4. Research Involving Aboriginal Peoples
In recognition of the complex nature of research involving Aboriginal peoples and mindful of the need to ensure that appropriate sensitivity to cultural and community rights, roles and responsibilities are employed in all research projects conducted under the auspices of York University, separate Research Ethics Review Guidelines for Research Involving Aboriginal People as well as a Research Ethics Review Checklist have been developed. An advisory group comprised of Aboriginal researchers, students and scholars representing a wide range of communities was created in 2010 and formalized as a consulting advisory committee in 2011 for the purposes of providing advice and recommendations on research ethics protocols, and research ethics policies and procedures as they relate to research involving Aboriginal peoples.

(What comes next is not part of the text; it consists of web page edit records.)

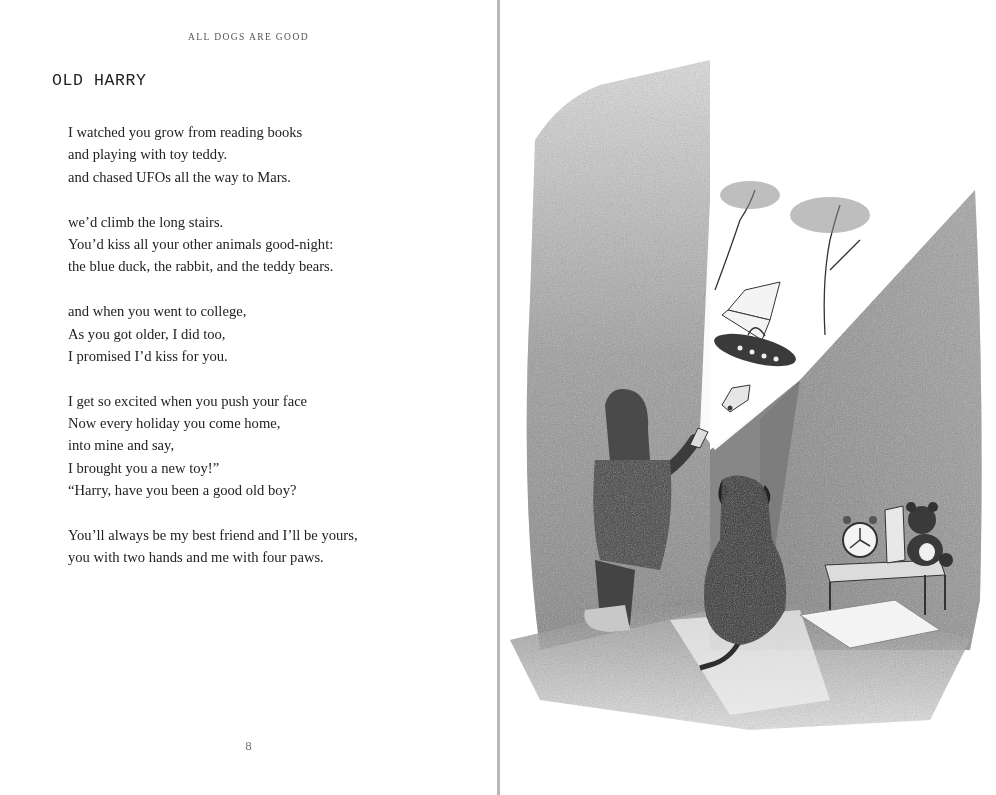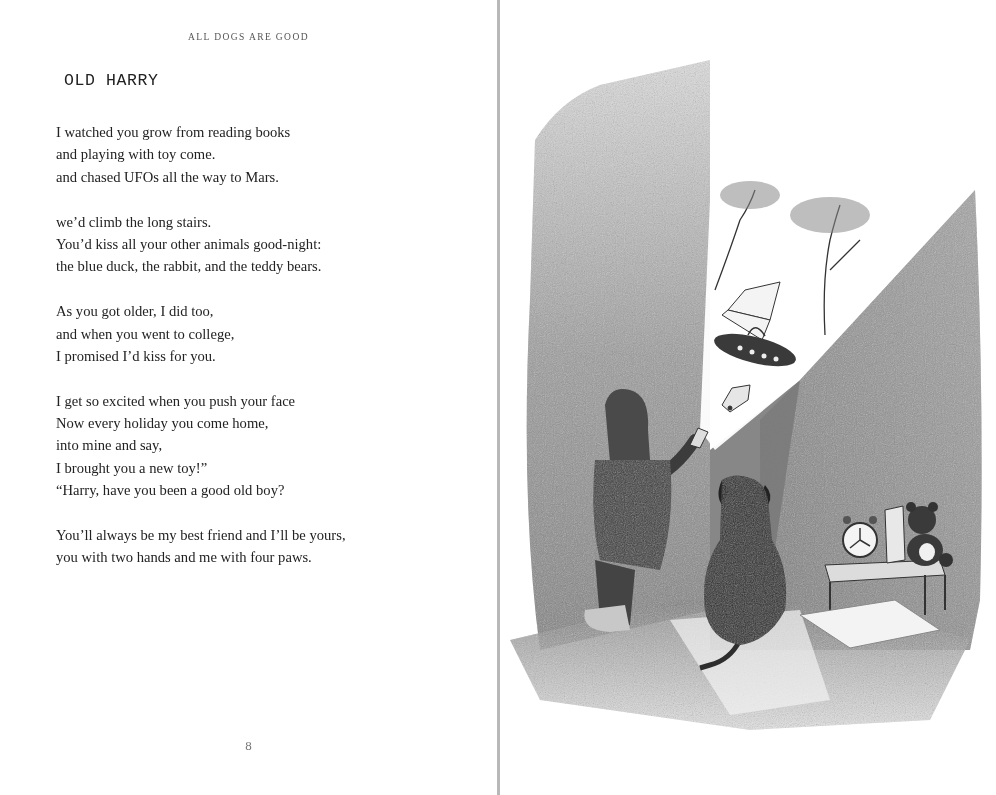--- a/index.html
+++ b/index.html
@@ -21,7 +21,7 @@
       color: #555555;
     }
     .poem-title {
-      position: absolute; left: 64px; top: 71px;
+      position: absolute; left: 52px; top: 71px;
       font-family: "Liberation Mono", monospace; font-size: 16.5px; letter-spacing: 0.6px;
       color: #222222;
     }

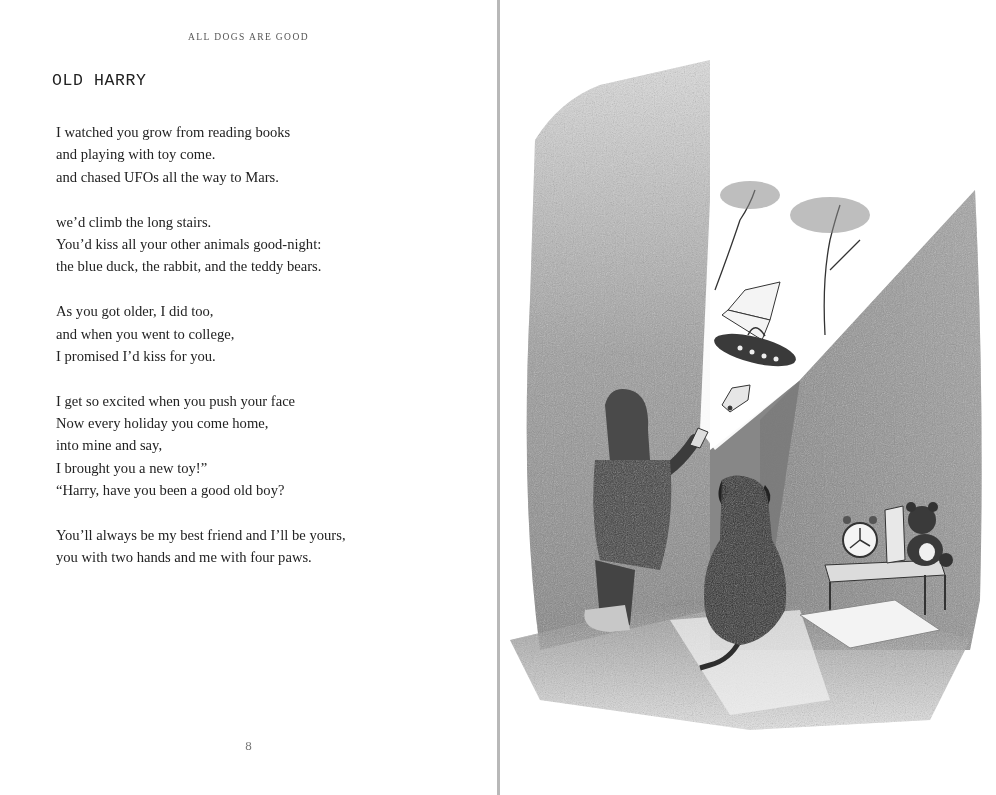--- a/index.html
+++ b/index.html
@@ -26,7 +26,7 @@
       color: #222222;
     }
     .poem {
-      position: absolute; left: 56px; top: 121px;
+      position: absolute; left: 68px; top: 121px;
       font-family: "Liberation Serif", serif; font-size: 14.6px; color: #222222;
     }
     .stanza { margin-bottom: 22.4px; }

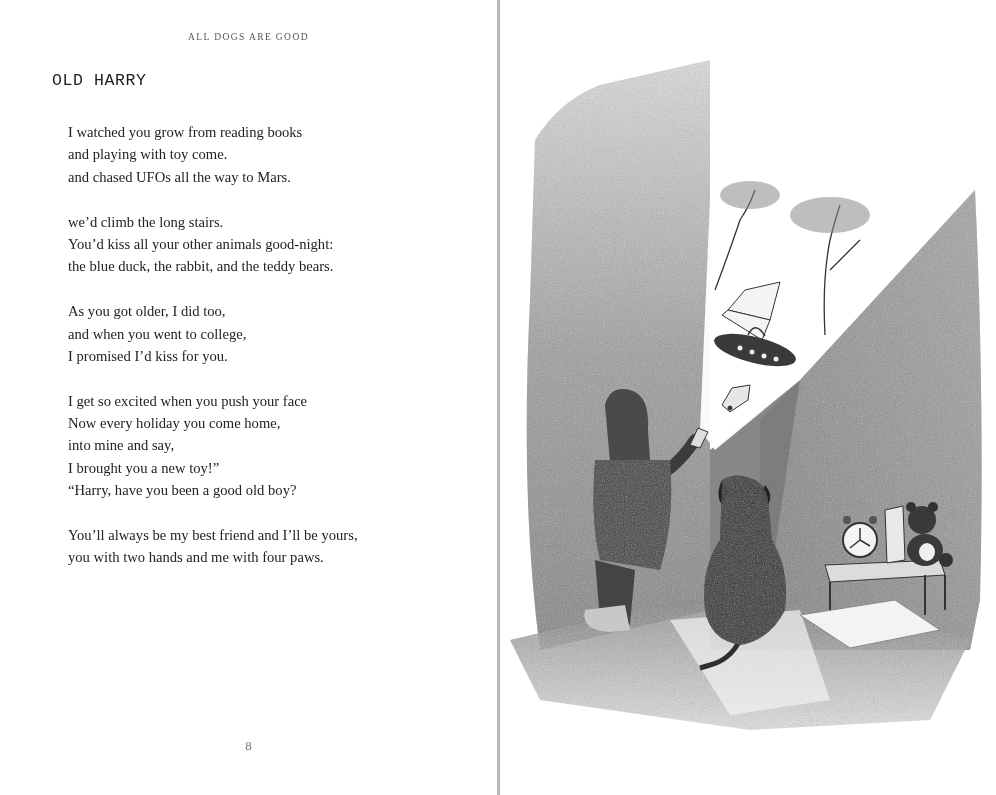--- a/index.html
+++ b/index.html
@@ -49,7 +49,7 @@
     <div class="poem">
       <div class="stanza">
         <div class="line">I watched you grow from reading books</div>
-        <div class="line">and playing with toy come.</div>
+        <div class="line">and playing with toy teddy.</div>
         <div class="line">and chased UFOs all the way to Mars.</div>
       </div>
       <div class="stanza">

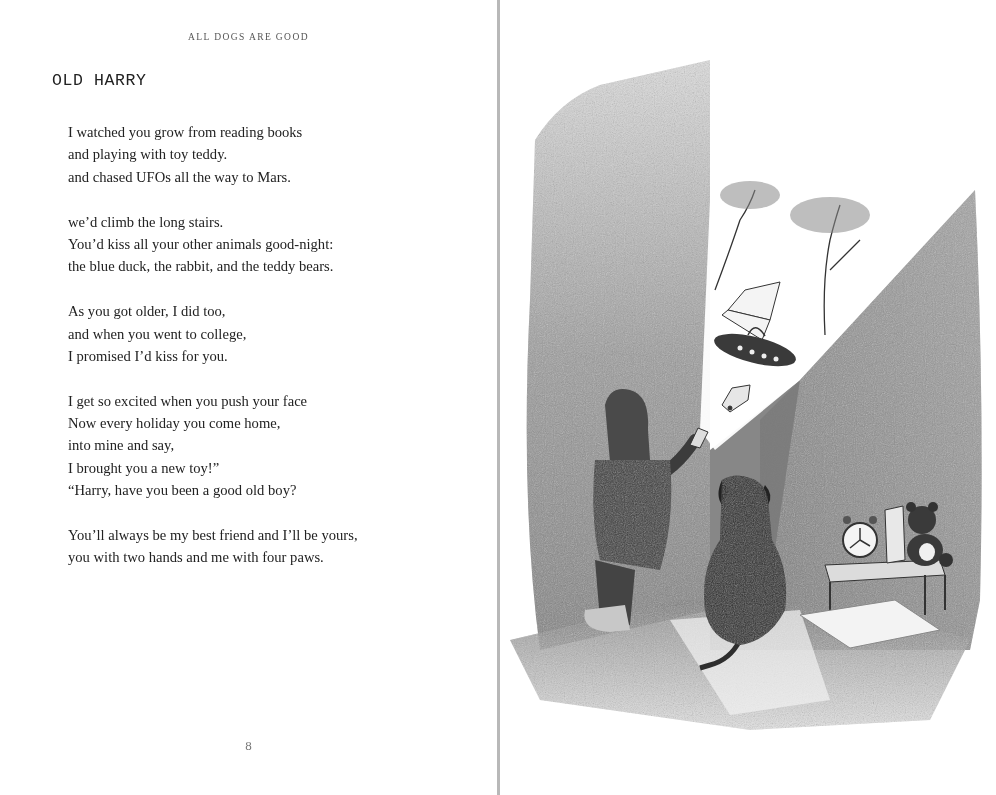--- a/index.html
+++ b/index.html
@@ -58,8 +58,8 @@
         <div class="line">the blue duck, the rabbit, and the teddy bears.</div>
       </div>
       <div class="stanza">
+        <div class="line">and when you went to college,</div>
         <div class="line">As you got older, I did too,</div>
-        <div class="line">and when you went to college,</div>
         <div class="line">I promised I’d kiss for you.</div>
       </div>
       <div class="stanza">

Researchers conducting research involving Aboriginal peoples and/or within or about Aboriginal communities are required to consult the Guidelines prior to submitting an ethics protocol to the HPRC for review.
5. Research Not Covered by This Policy and Procedures
Any research activity for which this policy is silent (such as Clinical Trials, research involving human biological materials and/or human genetic research), researchers are advised to consult the relevant section of the current TCPS for guidance. Alternatively, researchers may consult with the Office of Research Ethics for advice and direction.